Activity:
Output every record exactly, apart from its images.

══ Supplied entries

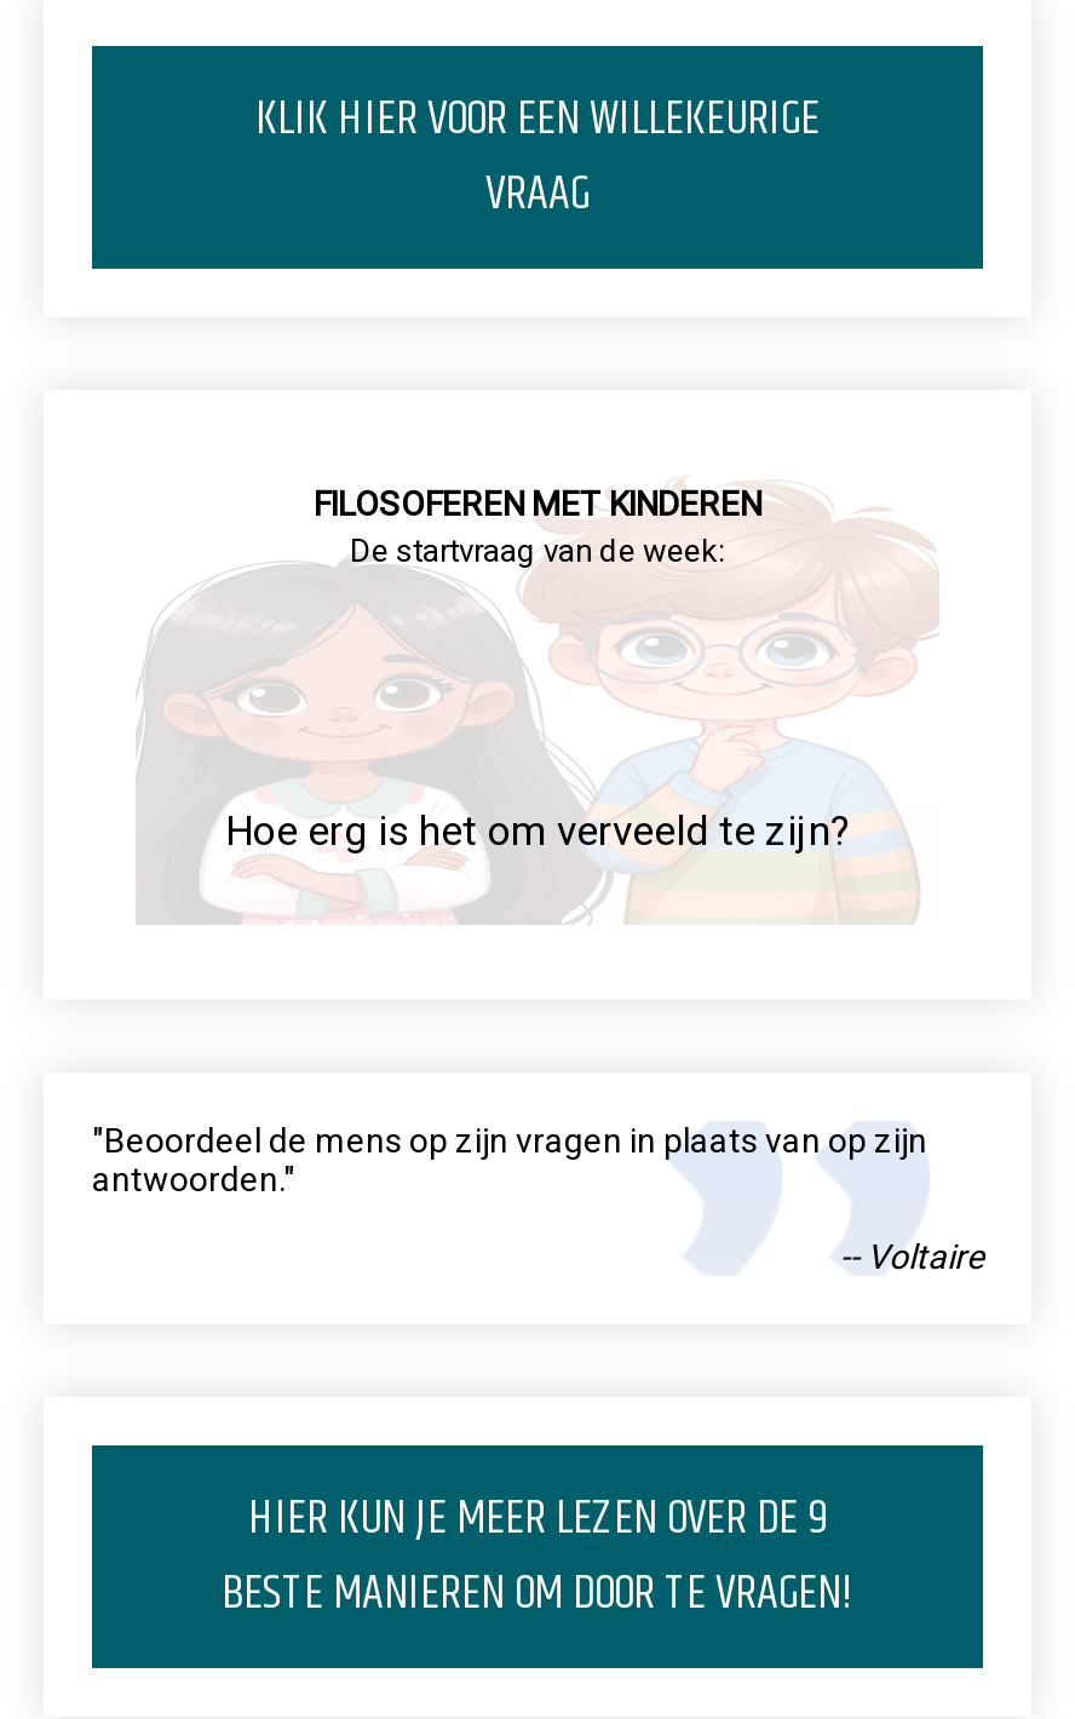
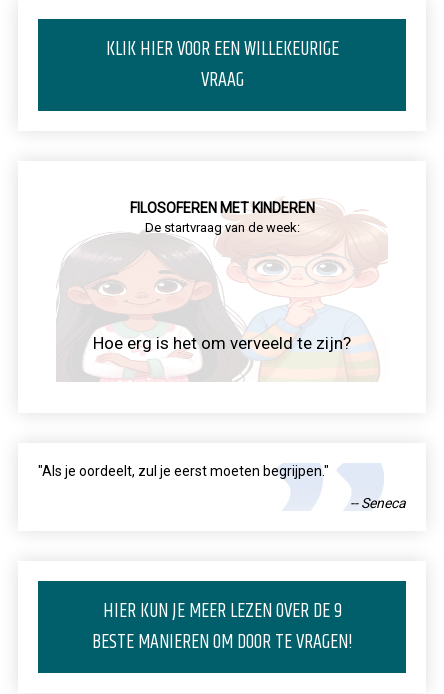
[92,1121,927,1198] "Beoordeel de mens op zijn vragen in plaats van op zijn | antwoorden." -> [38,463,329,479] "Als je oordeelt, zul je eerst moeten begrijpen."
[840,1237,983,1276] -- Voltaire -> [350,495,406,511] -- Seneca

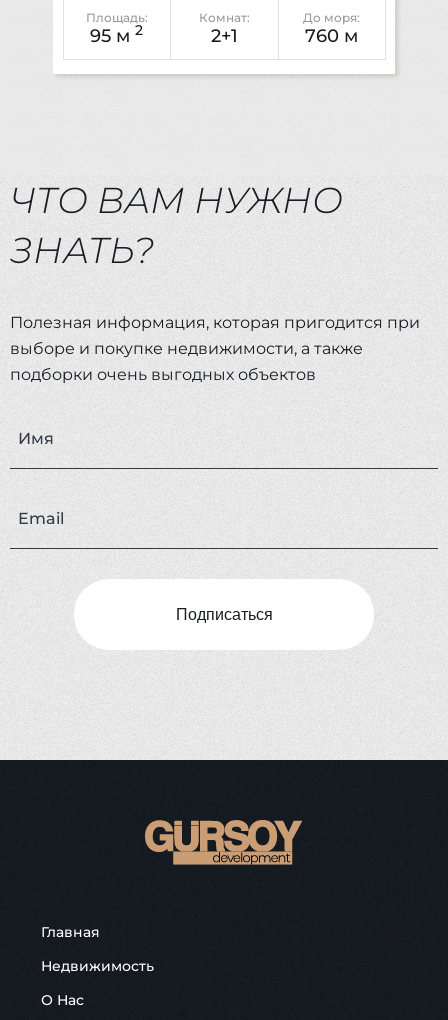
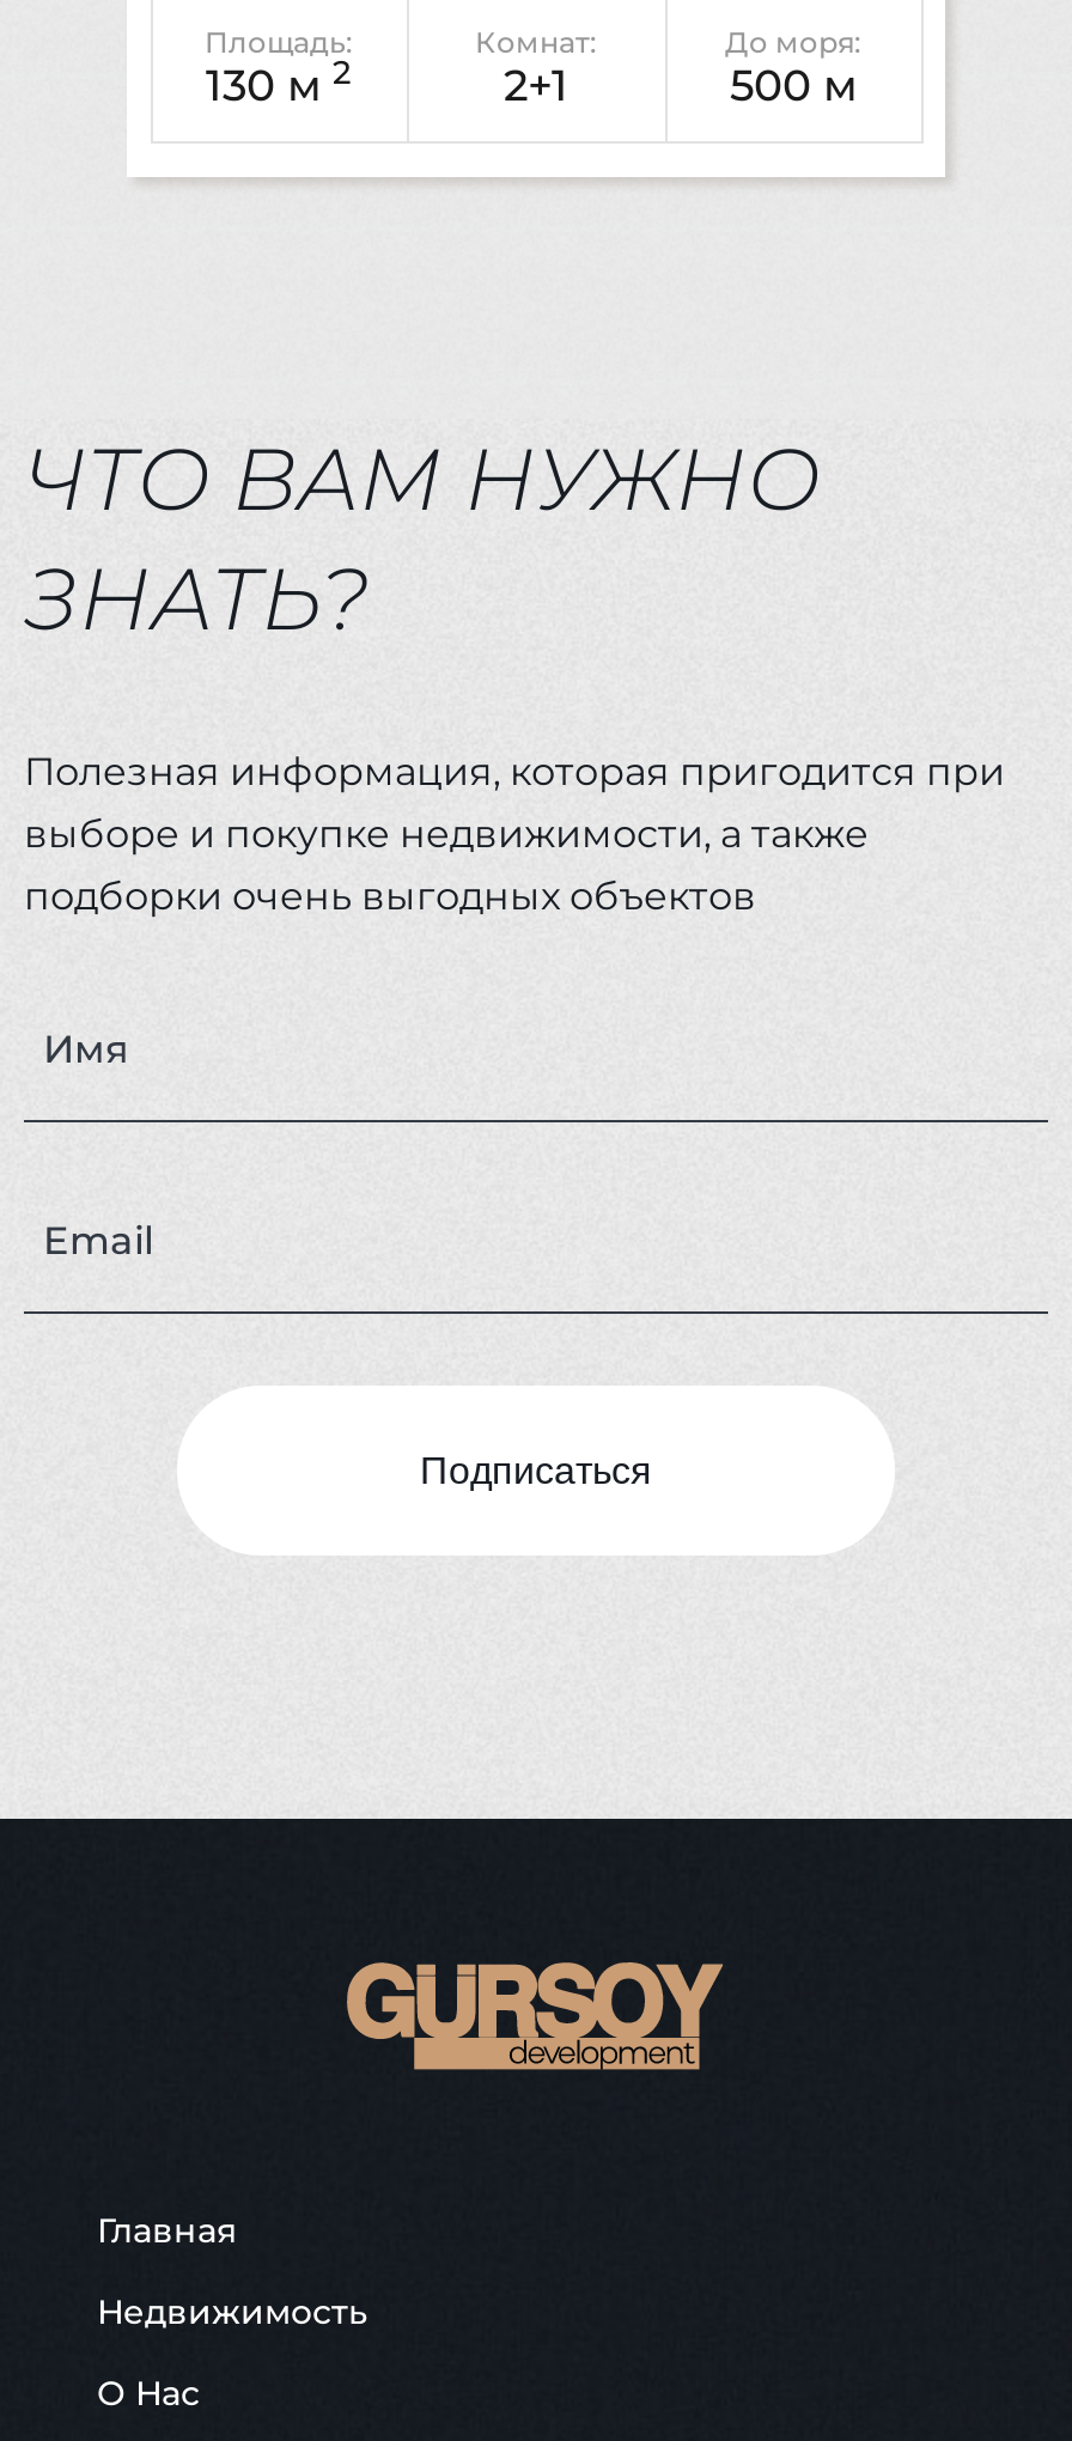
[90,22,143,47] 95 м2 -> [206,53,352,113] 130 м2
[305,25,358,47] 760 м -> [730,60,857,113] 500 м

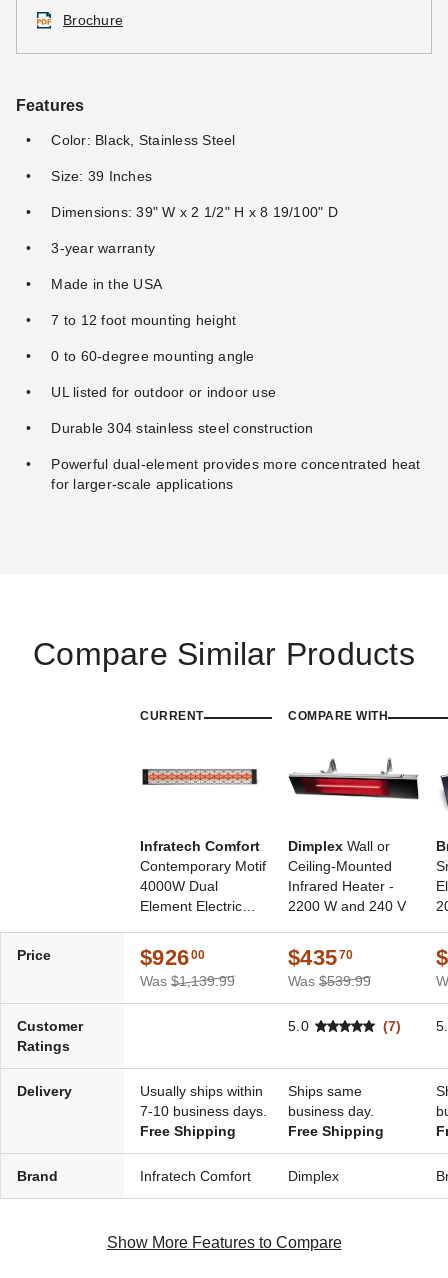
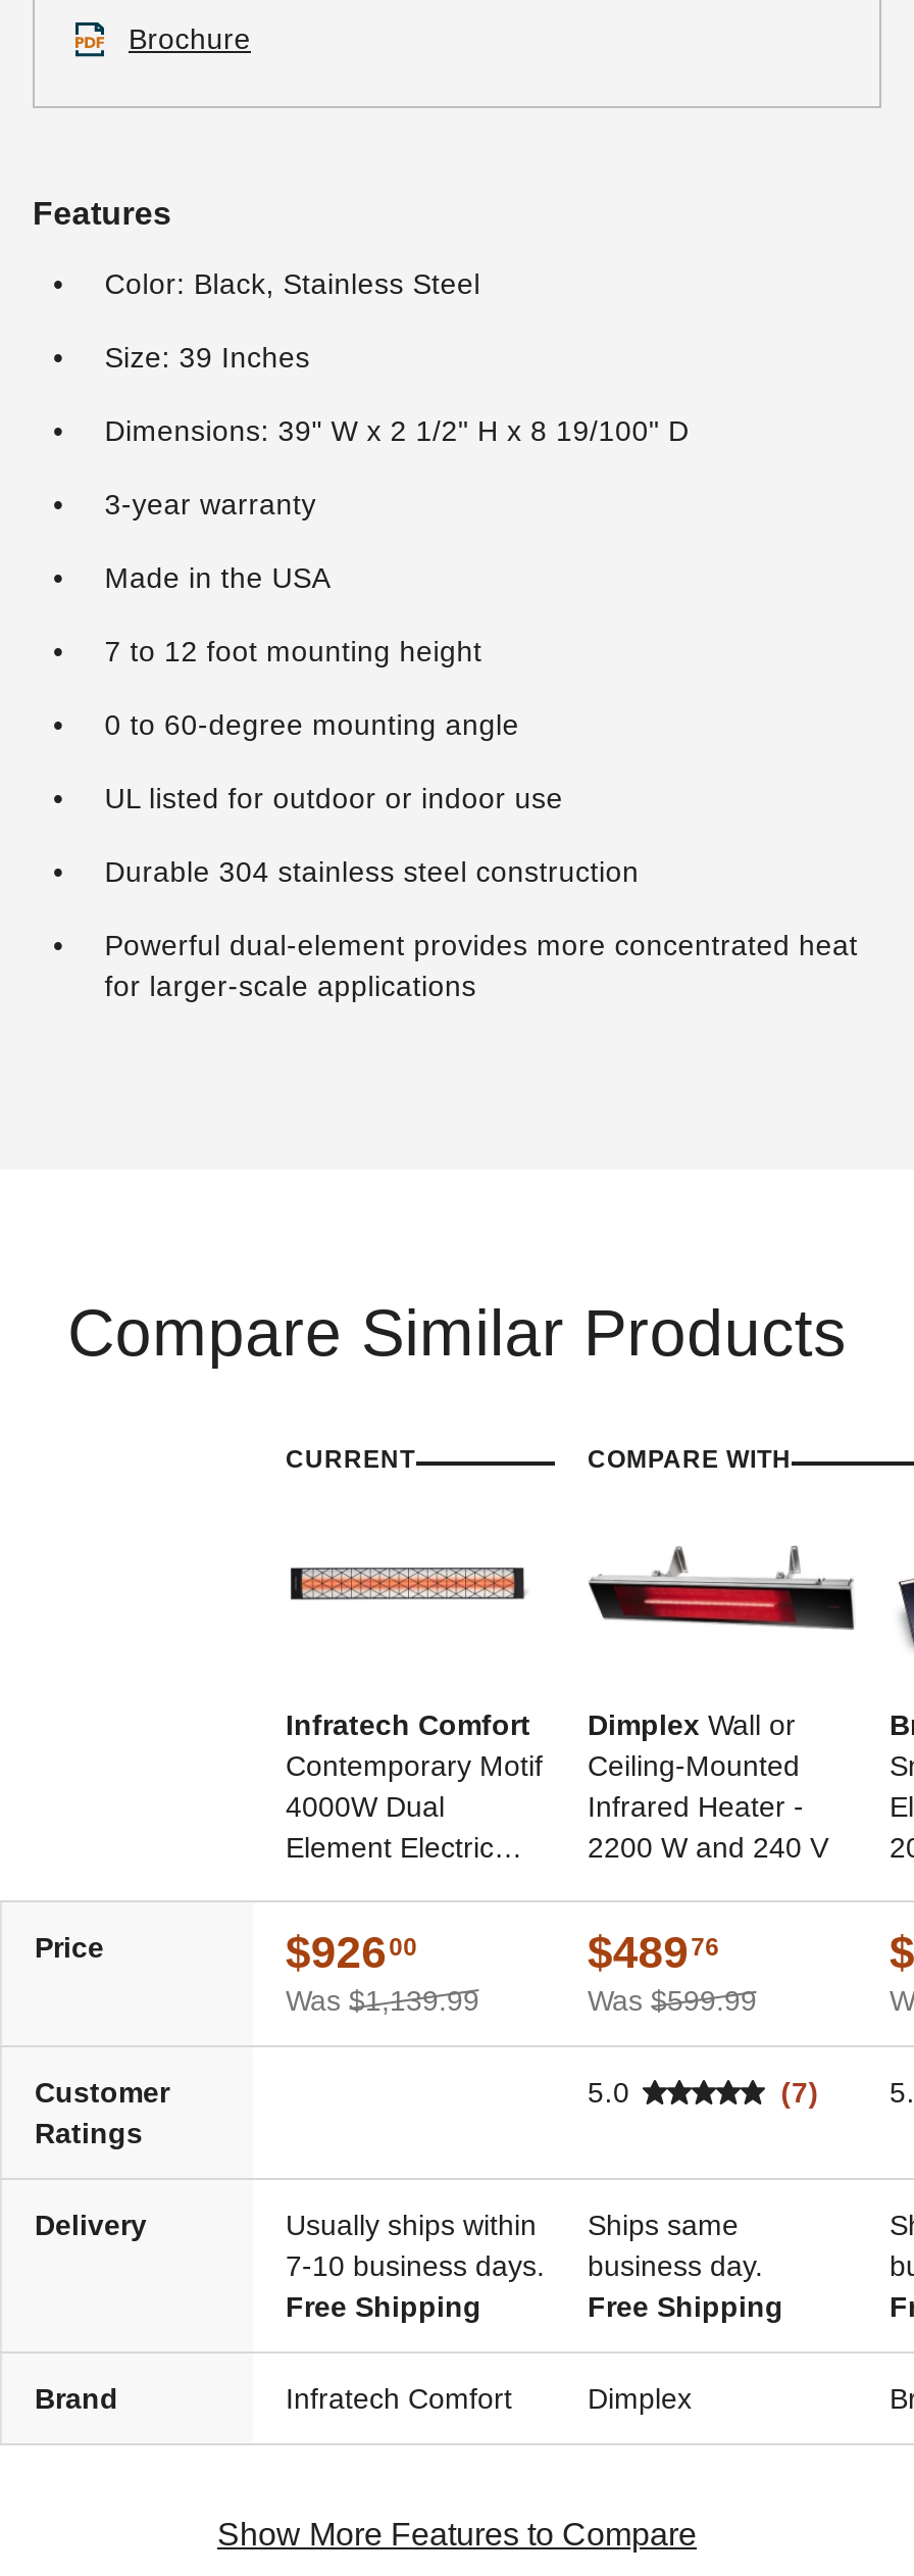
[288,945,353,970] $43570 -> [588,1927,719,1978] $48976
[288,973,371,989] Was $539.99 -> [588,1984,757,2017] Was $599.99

════

Result:
[92,1121,927,1198] "Beoordeel de mens op zijn vragen in plaats van op zijn | antwoorden." -> [38,463,329,479] "Als je oordeelt, zul je eerst moeten begrijpen."
[840,1237,983,1276] -- Voltaire -> [350,495,406,511] -- Seneca

[90,22,143,47] 95 м2 -> [206,53,352,113] 130 м2
[305,25,358,47] 760 м -> [730,60,857,113] 500 м

[288,945,353,970] $43570 -> [588,1927,719,1978] $48976
[288,973,371,989] Was $539.99 -> [588,1984,757,2017] Was $599.99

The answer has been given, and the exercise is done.